Hilton Head Island-Beaufort, S.C.
2,869
6.
Statesboro, Ga.
2,664
7.
Minot, N.D.
2,527
8.
Lexington Park, Md.
2,333
9.
Gallup, N.M.
2,172
10.
Moses Lake, Wash.
2,145
 

 

The 10 Fastest Growing Counties (or Equivalents) from April 1, 2010, to July 1, 2011
Percent Increase
1.
Charlton, Ga.
10.3
2.
St.
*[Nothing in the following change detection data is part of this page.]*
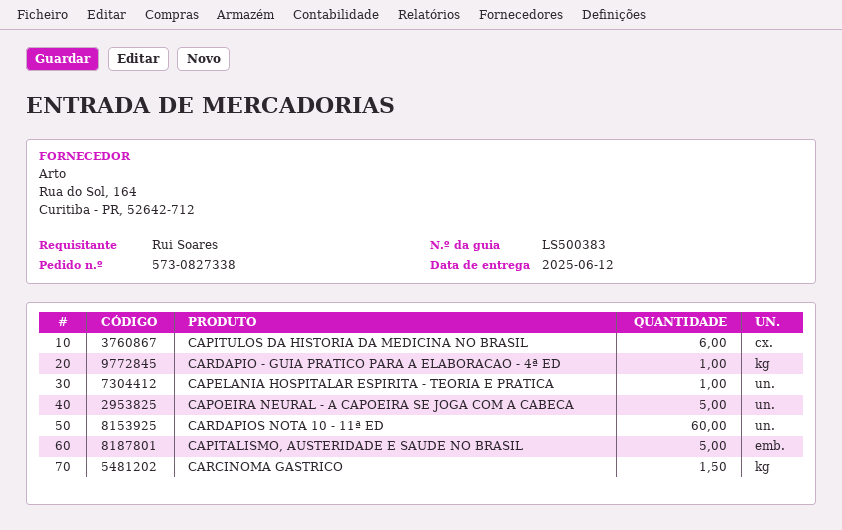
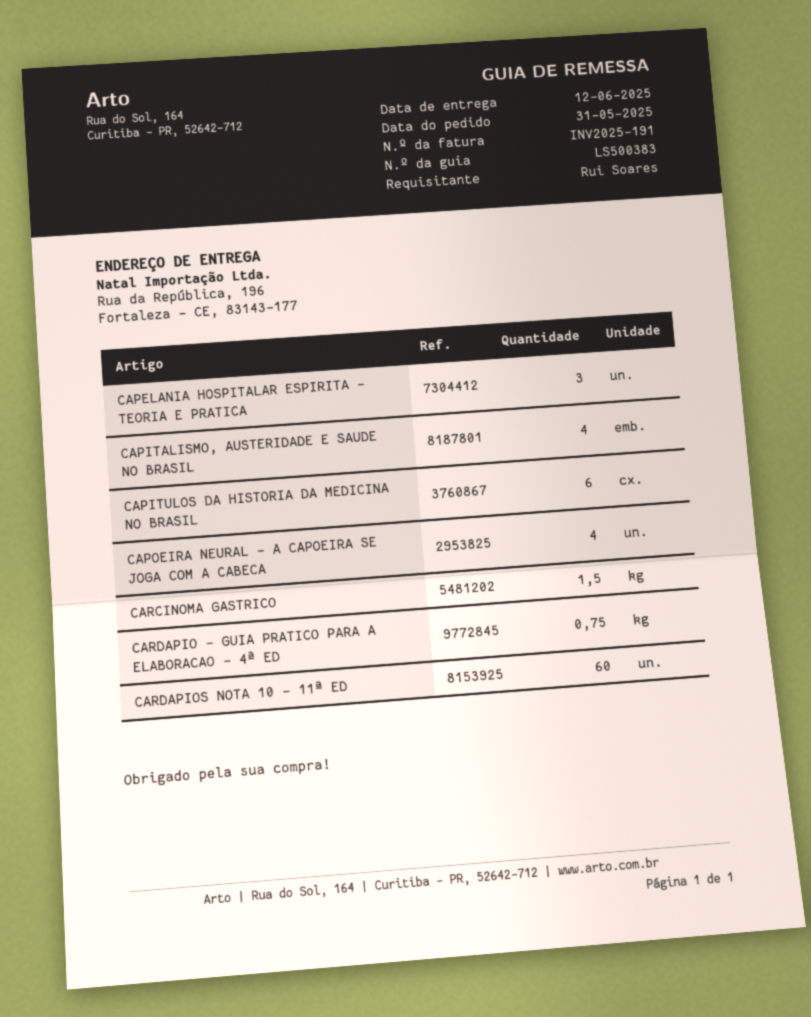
CARDAPIO - GUIA PRATICO PARA A ELABORACAO - 4ª ED: 1 -> 0.75
CAPELANIA HOSPITALAR ESPIRITA - TEORIA E PRATICA: 1 -> 3
CAPOEIRA NEURAL - A CAPOEIRA SE JOGA COM A CABECA: 5 -> 4
CAPITALISMO, AUSTERIDADE E SAUDE NO BRASIL: 5 -> 4

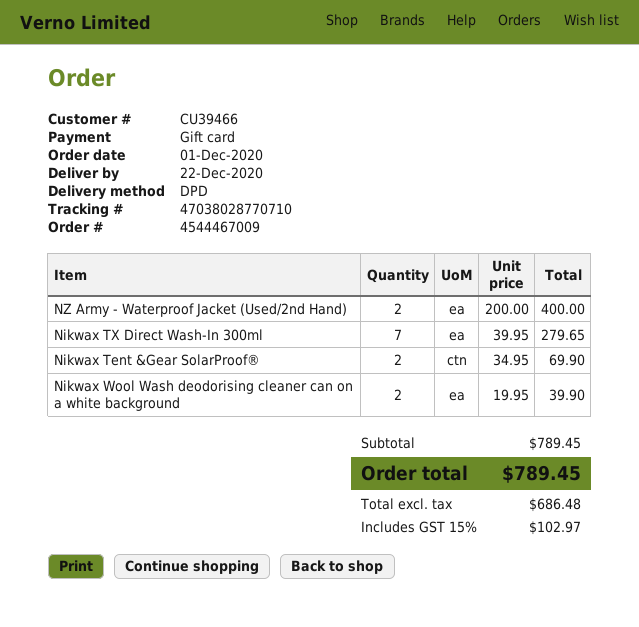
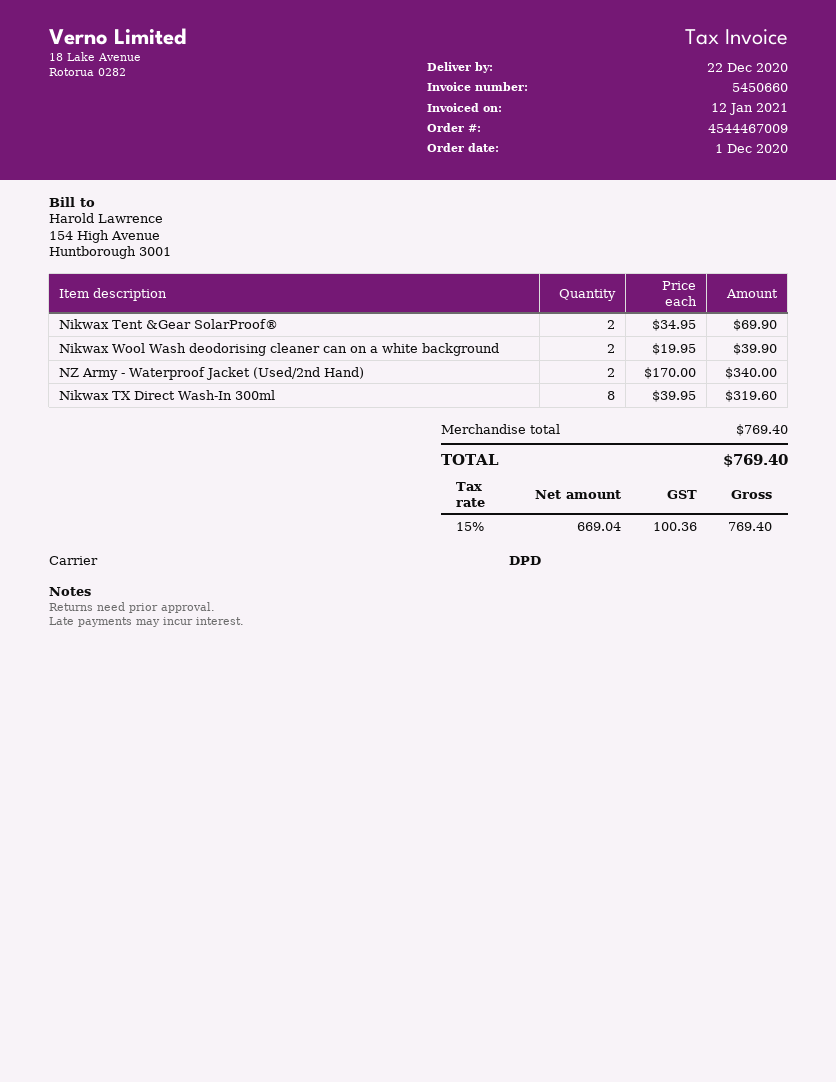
NZ Army - Waterproof Jacket (Used/2nd Hand): 2 x 200.00 = 400.00 -> 2 x 170.00 = 340.00
Nikwax TX Direct Wash-In 300ml: 7 x 39.95 = 279.65 -> 8 x 39.95 = 319.60
subtotal: 789.45 -> 769.40
net: 686.48 -> 669.04
tax: 15% = 102.97 -> 15% = 100.36
total: 789.45 -> 769.40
Bernard, La.
10.2
3.
Williams, N.D.
8.8
4.
Manassas Park, Va.
7.4
5.
Franklin, Wash.
6.8
6.
Fredericksburg, Va.
5.8
7.
Dallas, Iowa
5.0
8.
Hoke, N.C.
4.9
9.
Orleans, La.
4.9
10.
Williamson, Texas
4.8
 

 

The 10 Counties with the Largest Numeric Increase from April 1, 2010, to July 1, 2011
Numeric Increase
1.
Harris, Texas
88,452
2.
Los Angeles, Calif.
70,451
3.
Maricopa, Ariz.
63,127
4.
Miami-Dade, Fla.
58,331
5.
Riverside, Calif.
49,979
6.
Dallas, Texas
47,875
7.
Orange, Calif.
45,513
8.
San Diego, Calif.
44,756
9.
Bexar, Texas
41,376
10.
Tarrant, Texas
40,776

 

One Response to “The Fastest Growing Areas in the U.S.”

  1. Bruce Webster

    I remember hearing Bob Logan more than once say, “We planted a church a mile away and if we could have gotten the property we would have planted a church across the street [here is the important part] because I knew it would reach people our church would never reach.” That is true nearly everywhere. Very good but little known research found that nearly all churches are sociologically full. A few churches regularly increase their capacity but most never do after they are 10 to 15 years old. that’s one reason new churches are needed nearly everywhere.